Problem to solve: Every line of the material is to be repeated exactly as it stands.

Provided entries:
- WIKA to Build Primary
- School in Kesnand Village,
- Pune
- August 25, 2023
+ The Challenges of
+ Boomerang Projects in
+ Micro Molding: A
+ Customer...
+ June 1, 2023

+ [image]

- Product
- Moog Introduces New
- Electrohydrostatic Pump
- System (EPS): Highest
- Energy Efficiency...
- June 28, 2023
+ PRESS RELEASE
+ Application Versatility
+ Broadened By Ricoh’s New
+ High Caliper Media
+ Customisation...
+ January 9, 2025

Response to the exercise:
- WIKA to Build Primary
- School in Kesnand Village,
- Pune
- August 25, 2023
+ The Challenges of
+ Boomerang Projects in
+ Micro Molding: A
+ Customer...
+ June 1, 2023

+ [image]

- Product
- Moog Introduces New
- Electrohydrostatic Pump
- System (EPS): Highest
- Energy Efficiency...
- June 28, 2023
+ PRESS RELEASE
+ Application Versatility
+ Broadened By Ricoh’s New
+ High Caliper Media
+ Customisation...
+ January 9, 2025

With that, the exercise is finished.